Images are to be excluded from the copy, and the records below reproduced word for word.

────────────────────────────────────────

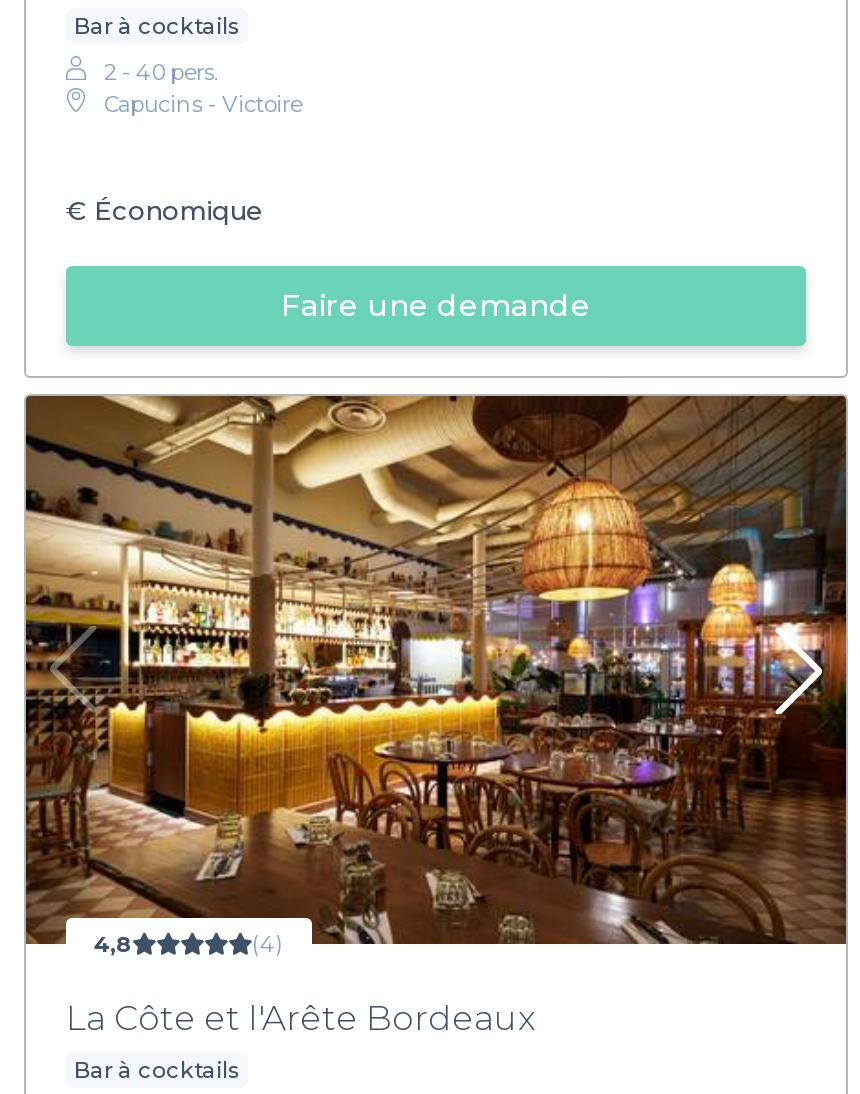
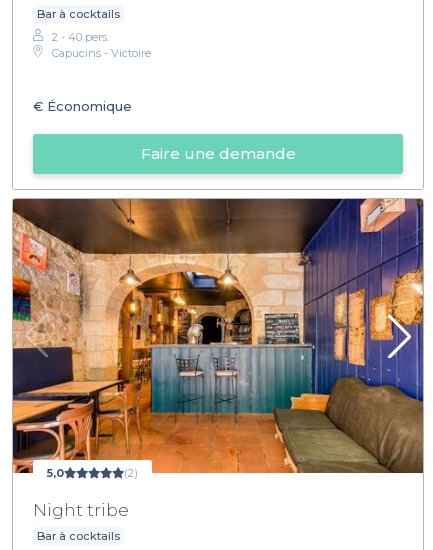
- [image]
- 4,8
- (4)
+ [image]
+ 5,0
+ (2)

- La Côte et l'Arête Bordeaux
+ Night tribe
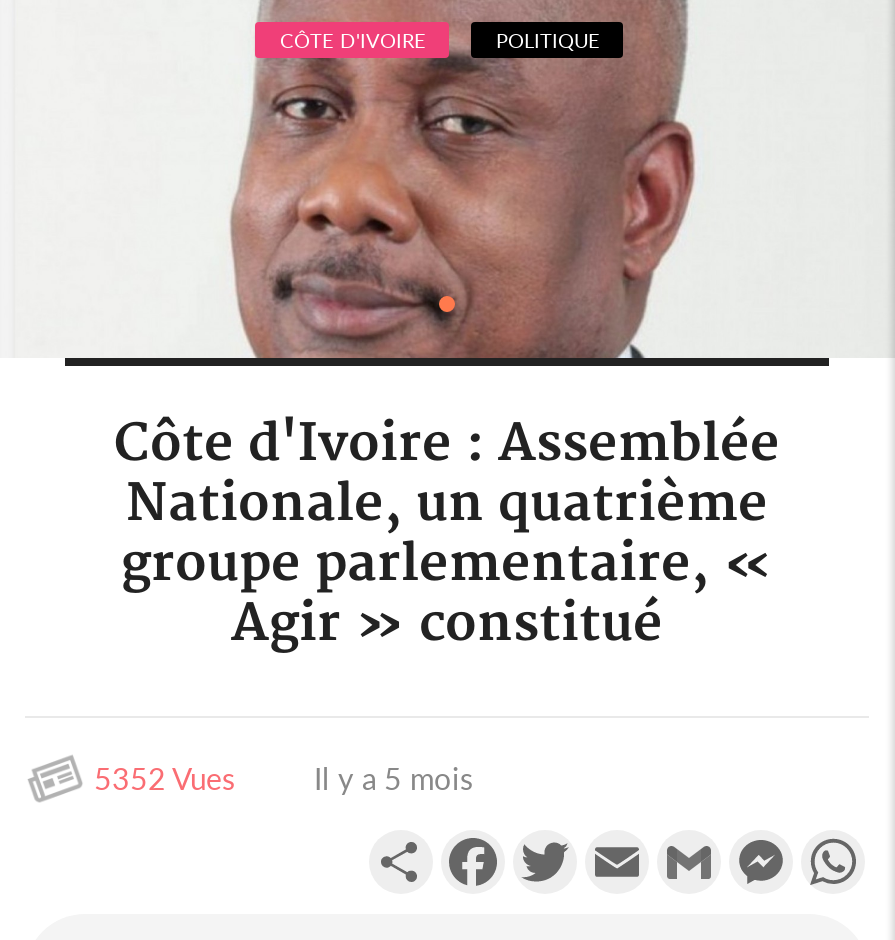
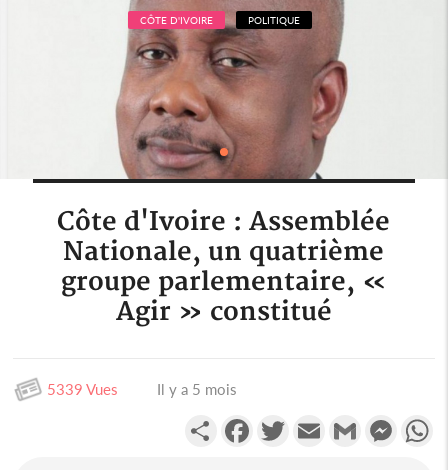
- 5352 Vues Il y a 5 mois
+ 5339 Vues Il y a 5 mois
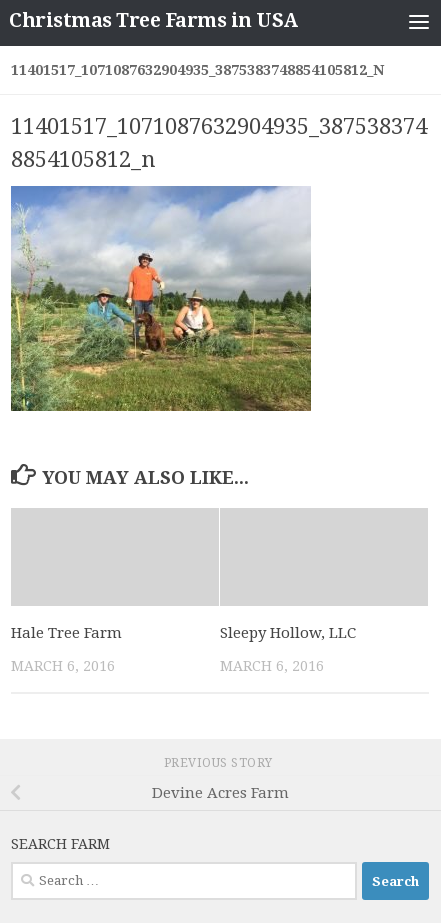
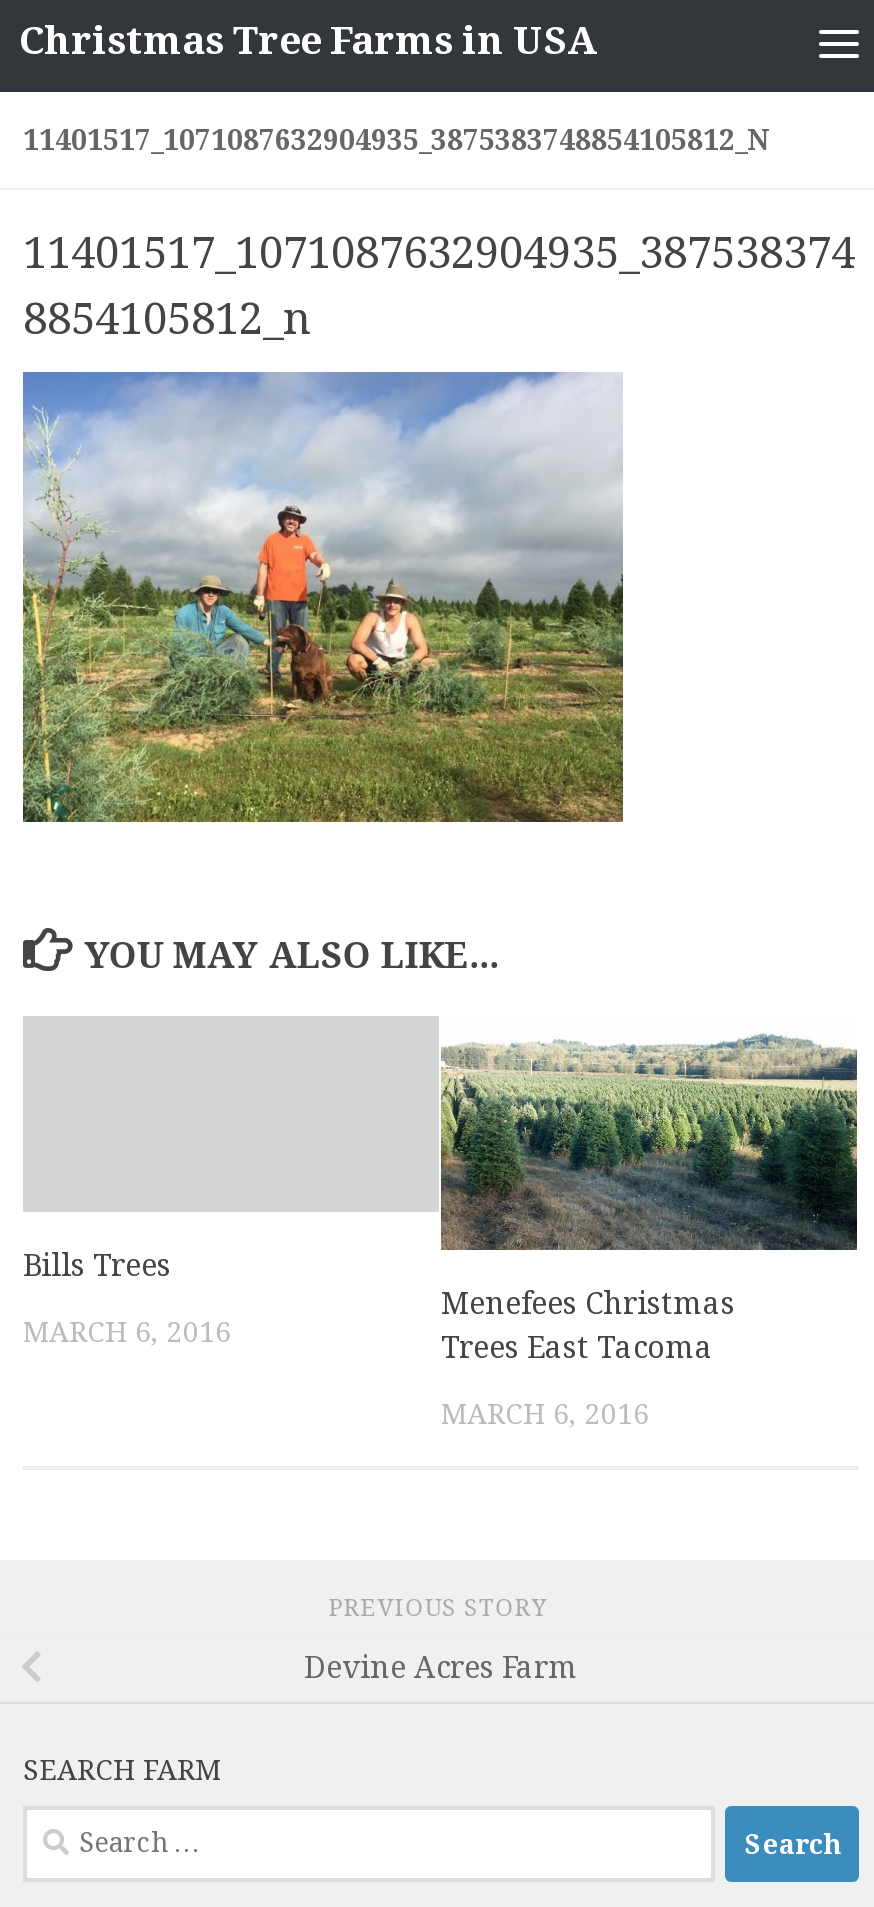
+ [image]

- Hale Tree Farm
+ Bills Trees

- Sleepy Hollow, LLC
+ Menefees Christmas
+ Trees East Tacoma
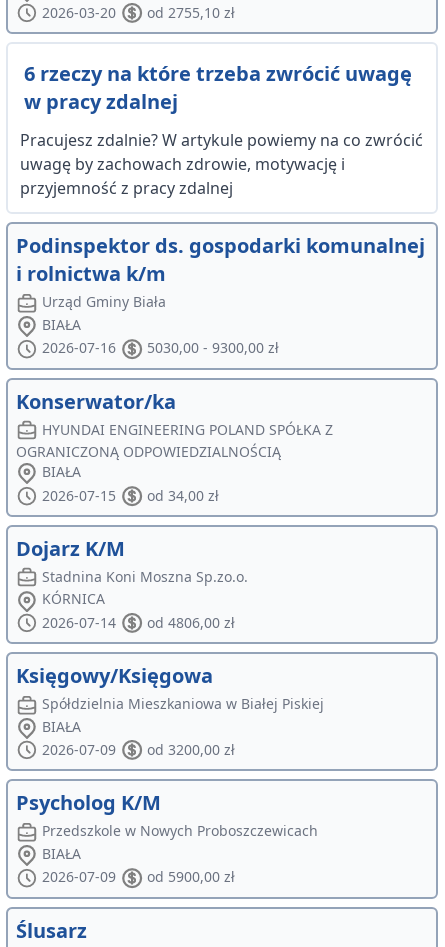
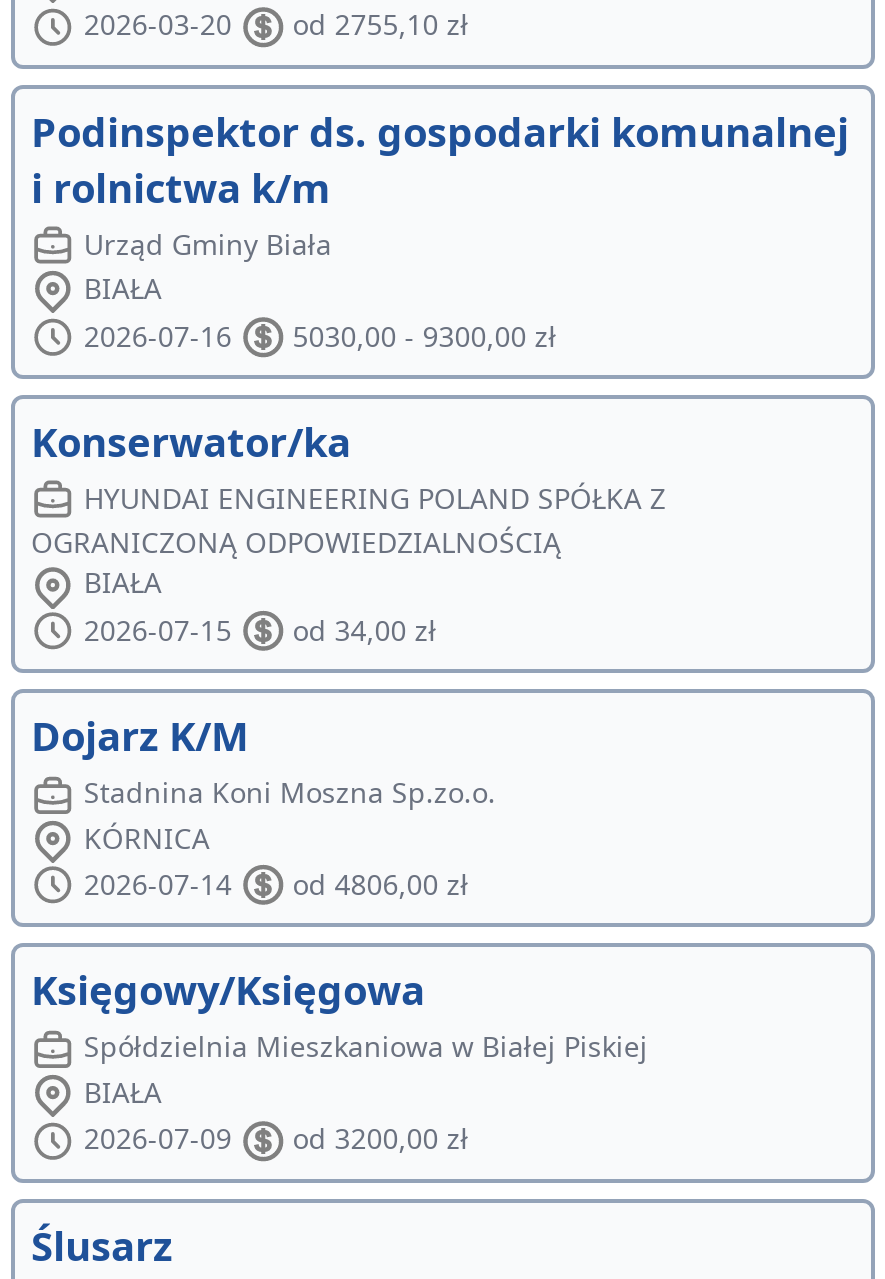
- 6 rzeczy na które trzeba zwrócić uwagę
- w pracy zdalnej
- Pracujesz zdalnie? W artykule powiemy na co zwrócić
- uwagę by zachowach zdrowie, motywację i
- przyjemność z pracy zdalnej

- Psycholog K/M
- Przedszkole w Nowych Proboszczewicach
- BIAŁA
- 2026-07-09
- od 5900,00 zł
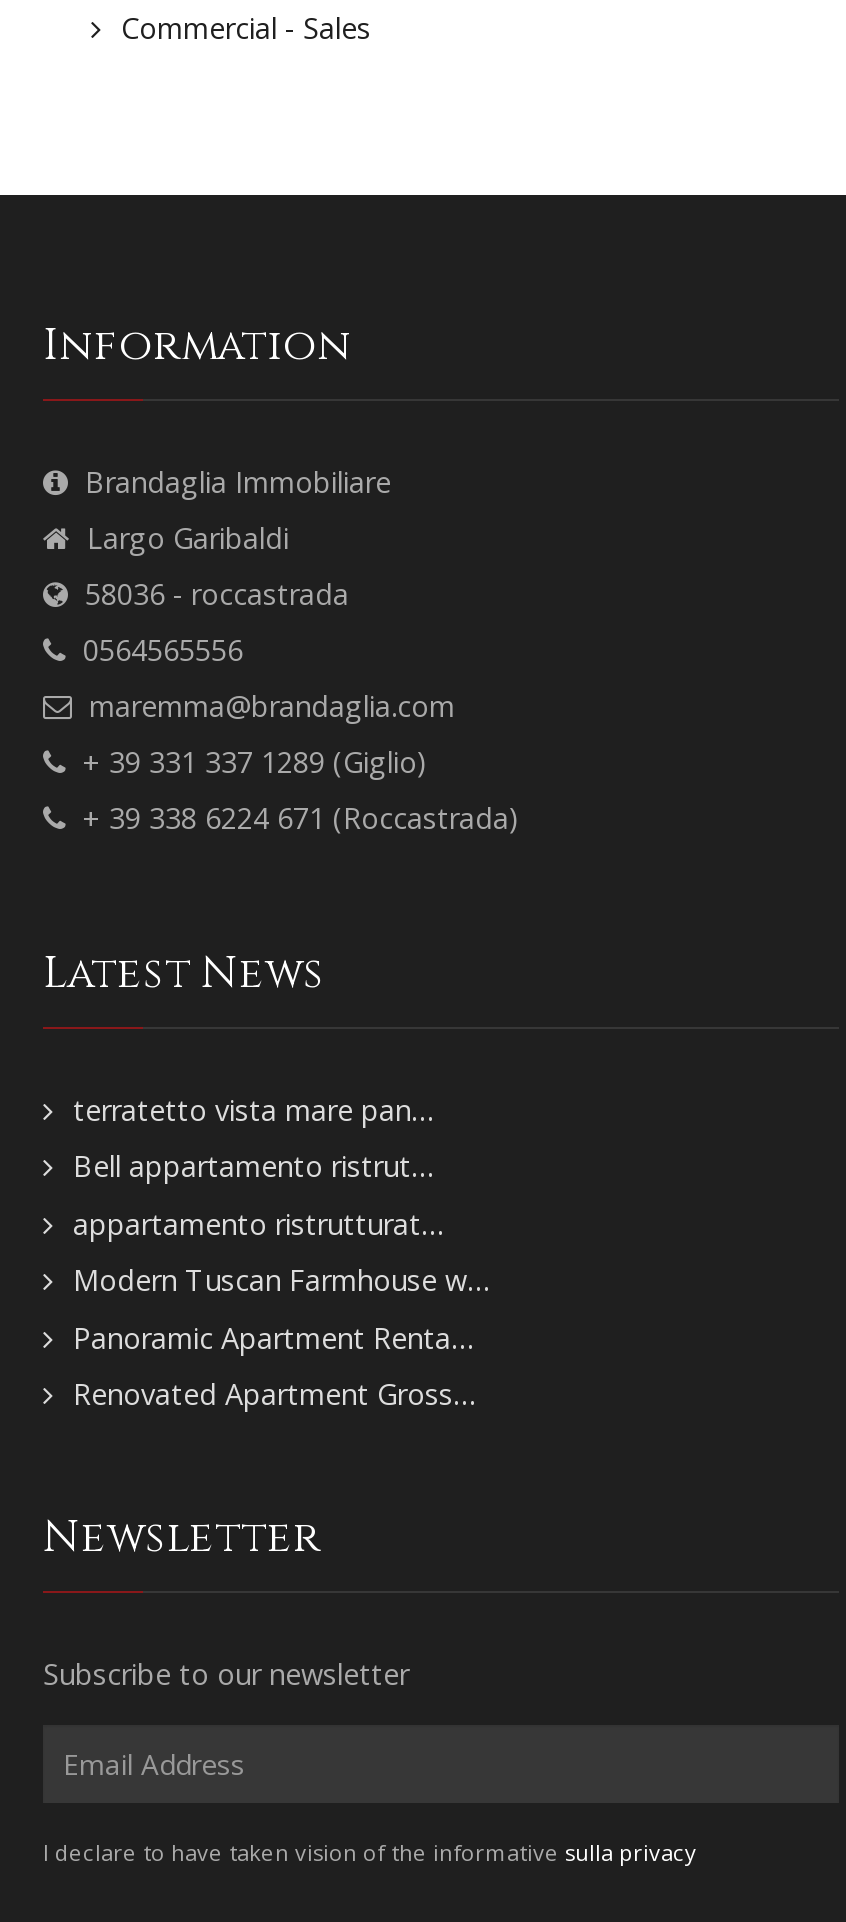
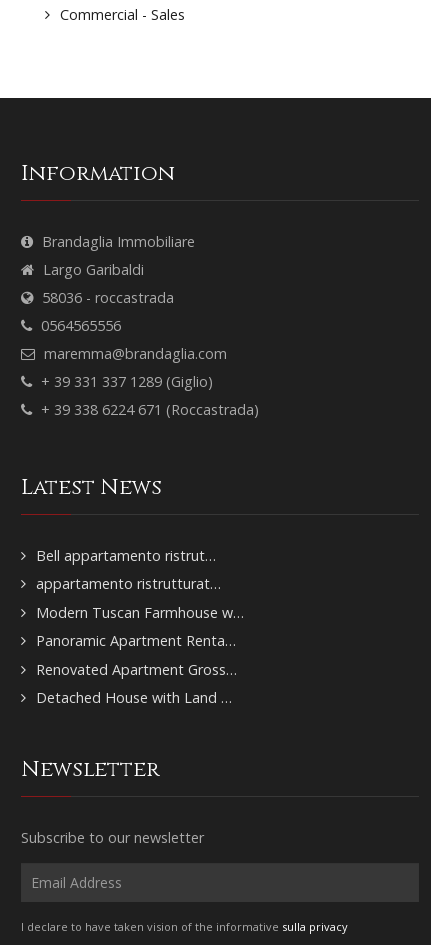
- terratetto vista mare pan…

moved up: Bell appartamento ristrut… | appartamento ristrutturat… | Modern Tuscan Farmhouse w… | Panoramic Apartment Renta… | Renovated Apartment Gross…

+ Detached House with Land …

────────────────────────────────────────

▸ Response box
- [image]
- 4,8
- (4)
+ [image]
+ 5,0
+ (2)

- La Côte et l'Arête Bordeaux
+ Night tribe
- 5352 Vues Il y a 5 mois
+ 5339 Vues Il y a 5 mois
+ [image]

- Hale Tree Farm
+ Bills Trees

- Sleepy Hollow, LLC
+ Menefees Christmas
+ Trees East Tacoma
- 6 rzeczy na które trzeba zwrócić uwagę
- w pracy zdalnej
- Pracujesz zdalnie? W artykule powiemy na co zwrócić
- uwagę by zachowach zdrowie, motywację i
- przyjemność z pracy zdalnej

- Psycholog K/M
- Przedszkole w Nowych Proboszczewicach
- BIAŁA
- 2026-07-09
- od 5900,00 zł
- terratetto vista mare pan…

moved up: Bell appartamento ristrut… | appartamento ristrutturat… | Modern Tuscan Farmhouse w… | Panoramic Apartment Renta… | Renovated Apartment Gross…

+ Detached House with Land …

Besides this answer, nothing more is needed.